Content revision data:
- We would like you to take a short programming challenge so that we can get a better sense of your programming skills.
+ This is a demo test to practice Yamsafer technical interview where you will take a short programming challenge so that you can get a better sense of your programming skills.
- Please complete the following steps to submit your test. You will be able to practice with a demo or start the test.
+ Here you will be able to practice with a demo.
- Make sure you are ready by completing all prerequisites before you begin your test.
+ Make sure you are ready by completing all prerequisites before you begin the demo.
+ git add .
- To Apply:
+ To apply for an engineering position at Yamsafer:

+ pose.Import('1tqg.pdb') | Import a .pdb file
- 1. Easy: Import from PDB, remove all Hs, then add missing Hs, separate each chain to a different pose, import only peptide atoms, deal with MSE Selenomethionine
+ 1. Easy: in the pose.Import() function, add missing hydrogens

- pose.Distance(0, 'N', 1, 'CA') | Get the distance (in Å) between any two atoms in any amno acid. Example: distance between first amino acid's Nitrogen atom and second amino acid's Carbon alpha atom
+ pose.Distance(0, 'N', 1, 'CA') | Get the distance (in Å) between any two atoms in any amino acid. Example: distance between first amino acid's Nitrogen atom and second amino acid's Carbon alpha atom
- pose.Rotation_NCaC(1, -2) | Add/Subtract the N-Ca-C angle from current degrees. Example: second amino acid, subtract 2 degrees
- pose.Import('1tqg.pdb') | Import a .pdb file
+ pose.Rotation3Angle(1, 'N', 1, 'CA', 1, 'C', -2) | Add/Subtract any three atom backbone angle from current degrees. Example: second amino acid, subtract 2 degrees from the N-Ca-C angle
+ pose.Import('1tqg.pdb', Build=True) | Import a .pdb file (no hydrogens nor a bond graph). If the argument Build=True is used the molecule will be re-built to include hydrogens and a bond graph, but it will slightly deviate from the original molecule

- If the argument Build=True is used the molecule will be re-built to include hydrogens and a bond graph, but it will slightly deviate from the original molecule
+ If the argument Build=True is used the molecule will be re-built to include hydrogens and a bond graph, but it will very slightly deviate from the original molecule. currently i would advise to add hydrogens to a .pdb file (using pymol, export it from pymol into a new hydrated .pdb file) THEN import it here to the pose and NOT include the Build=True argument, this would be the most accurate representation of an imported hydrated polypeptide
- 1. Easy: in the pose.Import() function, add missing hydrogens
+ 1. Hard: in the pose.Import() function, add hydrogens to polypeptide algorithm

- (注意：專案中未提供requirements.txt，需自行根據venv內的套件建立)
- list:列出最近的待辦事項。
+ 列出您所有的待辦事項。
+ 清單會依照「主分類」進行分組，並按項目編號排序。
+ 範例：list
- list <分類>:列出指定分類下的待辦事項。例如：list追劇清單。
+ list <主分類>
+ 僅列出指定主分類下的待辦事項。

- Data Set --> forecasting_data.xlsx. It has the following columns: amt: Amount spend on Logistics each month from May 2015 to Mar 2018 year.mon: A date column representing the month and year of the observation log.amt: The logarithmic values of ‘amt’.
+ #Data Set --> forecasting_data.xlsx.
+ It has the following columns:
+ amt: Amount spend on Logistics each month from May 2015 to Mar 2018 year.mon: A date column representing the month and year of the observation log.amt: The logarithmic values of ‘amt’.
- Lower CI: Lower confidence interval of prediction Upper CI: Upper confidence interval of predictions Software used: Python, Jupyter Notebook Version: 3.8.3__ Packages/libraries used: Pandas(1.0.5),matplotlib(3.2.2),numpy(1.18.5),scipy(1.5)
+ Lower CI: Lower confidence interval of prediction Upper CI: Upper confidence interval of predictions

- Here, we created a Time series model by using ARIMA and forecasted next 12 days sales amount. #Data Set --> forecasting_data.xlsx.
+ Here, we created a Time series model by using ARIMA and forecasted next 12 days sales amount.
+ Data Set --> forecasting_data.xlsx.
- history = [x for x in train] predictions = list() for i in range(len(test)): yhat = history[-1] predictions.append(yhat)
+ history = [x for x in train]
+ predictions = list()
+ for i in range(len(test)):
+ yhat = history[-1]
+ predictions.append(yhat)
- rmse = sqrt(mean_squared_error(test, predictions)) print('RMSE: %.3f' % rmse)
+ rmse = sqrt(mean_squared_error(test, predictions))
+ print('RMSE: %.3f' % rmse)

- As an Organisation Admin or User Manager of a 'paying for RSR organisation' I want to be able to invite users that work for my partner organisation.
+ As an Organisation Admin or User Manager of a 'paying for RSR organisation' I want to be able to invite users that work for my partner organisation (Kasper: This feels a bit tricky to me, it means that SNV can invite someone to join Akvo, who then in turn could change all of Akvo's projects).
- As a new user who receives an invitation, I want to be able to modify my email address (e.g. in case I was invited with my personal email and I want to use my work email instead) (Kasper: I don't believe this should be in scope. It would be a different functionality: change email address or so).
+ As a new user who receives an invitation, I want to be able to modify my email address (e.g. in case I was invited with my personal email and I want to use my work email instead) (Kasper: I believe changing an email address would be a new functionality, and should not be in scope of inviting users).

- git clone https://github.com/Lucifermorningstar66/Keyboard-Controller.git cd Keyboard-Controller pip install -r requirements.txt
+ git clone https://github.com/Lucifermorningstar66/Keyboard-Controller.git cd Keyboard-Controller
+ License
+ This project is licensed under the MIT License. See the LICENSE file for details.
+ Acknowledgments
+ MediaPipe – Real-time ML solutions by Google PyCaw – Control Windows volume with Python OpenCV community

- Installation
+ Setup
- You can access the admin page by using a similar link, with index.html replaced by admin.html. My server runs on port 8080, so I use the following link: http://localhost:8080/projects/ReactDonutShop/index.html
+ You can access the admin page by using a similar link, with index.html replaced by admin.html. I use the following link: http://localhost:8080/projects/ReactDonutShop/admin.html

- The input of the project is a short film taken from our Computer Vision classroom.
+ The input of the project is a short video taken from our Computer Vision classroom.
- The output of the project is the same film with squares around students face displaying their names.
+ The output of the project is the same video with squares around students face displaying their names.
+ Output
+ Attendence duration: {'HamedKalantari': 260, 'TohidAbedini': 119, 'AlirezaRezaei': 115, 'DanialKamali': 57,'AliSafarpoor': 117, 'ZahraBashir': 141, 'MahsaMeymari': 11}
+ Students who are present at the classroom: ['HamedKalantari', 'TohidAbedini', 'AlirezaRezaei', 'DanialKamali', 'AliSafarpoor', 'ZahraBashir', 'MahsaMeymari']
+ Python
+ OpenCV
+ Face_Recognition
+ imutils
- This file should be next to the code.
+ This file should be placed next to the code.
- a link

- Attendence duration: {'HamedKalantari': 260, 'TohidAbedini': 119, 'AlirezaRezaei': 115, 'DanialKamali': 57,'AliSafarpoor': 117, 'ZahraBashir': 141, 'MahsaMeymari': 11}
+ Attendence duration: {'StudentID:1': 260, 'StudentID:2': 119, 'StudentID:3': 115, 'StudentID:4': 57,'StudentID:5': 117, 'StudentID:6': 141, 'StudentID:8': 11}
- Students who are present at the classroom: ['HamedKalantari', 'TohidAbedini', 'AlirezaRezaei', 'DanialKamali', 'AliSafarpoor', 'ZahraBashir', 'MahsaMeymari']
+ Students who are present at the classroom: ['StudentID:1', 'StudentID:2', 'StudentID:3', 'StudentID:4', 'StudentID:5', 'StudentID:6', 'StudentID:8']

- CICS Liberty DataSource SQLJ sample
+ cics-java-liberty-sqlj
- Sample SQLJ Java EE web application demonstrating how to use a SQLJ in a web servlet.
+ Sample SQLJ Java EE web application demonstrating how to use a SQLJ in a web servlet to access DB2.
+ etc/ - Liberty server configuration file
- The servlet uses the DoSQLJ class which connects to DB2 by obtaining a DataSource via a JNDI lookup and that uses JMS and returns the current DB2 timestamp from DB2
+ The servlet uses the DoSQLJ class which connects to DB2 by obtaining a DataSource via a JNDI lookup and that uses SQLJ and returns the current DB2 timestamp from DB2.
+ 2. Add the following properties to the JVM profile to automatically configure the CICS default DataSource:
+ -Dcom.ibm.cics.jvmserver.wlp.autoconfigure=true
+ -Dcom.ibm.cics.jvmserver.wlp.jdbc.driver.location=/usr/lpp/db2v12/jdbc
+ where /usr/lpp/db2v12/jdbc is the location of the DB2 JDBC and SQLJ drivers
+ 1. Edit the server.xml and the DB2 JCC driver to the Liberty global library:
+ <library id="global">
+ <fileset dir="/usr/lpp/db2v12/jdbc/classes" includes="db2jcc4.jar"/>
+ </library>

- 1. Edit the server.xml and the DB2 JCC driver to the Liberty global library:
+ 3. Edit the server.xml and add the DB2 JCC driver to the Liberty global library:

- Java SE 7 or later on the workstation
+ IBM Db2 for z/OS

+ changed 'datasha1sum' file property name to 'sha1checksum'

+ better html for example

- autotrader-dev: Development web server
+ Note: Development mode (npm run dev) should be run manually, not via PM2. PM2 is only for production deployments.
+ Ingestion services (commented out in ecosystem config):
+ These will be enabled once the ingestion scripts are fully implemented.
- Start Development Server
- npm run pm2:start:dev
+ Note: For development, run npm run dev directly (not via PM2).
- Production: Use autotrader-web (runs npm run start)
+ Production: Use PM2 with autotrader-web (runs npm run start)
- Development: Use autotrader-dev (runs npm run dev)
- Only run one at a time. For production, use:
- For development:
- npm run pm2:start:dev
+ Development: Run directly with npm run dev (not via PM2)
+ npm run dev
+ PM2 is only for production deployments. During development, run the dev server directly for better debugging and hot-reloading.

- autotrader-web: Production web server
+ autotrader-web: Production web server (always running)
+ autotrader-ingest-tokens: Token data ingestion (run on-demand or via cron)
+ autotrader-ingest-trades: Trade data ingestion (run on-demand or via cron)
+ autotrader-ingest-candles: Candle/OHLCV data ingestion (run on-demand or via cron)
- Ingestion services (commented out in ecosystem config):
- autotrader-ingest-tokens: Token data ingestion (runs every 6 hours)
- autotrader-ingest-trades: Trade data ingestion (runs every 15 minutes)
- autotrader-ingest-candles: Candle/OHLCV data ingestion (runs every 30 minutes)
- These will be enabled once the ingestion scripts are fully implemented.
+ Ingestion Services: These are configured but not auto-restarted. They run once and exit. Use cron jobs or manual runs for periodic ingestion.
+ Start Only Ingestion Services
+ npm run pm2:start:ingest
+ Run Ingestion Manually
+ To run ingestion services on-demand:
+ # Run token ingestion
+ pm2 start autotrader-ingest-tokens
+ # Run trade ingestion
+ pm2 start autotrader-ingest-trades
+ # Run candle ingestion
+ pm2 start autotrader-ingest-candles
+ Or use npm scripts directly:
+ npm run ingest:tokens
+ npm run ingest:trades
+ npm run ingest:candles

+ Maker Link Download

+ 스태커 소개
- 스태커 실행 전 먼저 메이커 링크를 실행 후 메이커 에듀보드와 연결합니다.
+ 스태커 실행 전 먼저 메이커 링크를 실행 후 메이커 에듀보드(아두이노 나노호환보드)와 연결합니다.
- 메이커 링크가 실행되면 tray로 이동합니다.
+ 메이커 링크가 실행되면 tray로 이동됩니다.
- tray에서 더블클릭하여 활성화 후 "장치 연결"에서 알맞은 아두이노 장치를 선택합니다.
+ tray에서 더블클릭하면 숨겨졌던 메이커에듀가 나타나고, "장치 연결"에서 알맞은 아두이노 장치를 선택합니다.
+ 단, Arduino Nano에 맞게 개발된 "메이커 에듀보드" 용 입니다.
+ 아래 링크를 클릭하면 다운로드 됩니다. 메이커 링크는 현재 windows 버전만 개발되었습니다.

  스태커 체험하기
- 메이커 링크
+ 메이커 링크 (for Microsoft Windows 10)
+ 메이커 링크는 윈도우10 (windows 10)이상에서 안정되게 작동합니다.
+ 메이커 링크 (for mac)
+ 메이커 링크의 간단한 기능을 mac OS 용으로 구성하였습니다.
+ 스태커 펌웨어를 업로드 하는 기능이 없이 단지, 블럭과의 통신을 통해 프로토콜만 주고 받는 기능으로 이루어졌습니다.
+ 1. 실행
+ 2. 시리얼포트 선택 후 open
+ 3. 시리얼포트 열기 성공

__Task to carry out__
Would you print, exactly as written, every line above from the one holding "- As an Organisation" through the one holding "- As a new user", with both included and no other lines?

__Solution below__
- As an Organisation Admin or User Manager of a 'paying for RSR organisation' I want to be able to invite users that work for my partner organisation.
+ As an Organisation Admin or User Manager of a 'paying for RSR organisation' I want to be able to invite users that work for my partner organisation (Kasper: This feels a bit tricky to me, it means that SNV can invite someone to join Akvo, who then in turn could change all of Akvo's projects).
- As a new user who receives an invitation, I want to be able to modify my email address (e.g. in case I was invited with my personal email and I want to use my work email instead) (Kasper: I don't believe this should be in scope. It would be a different functionality: change email address or so).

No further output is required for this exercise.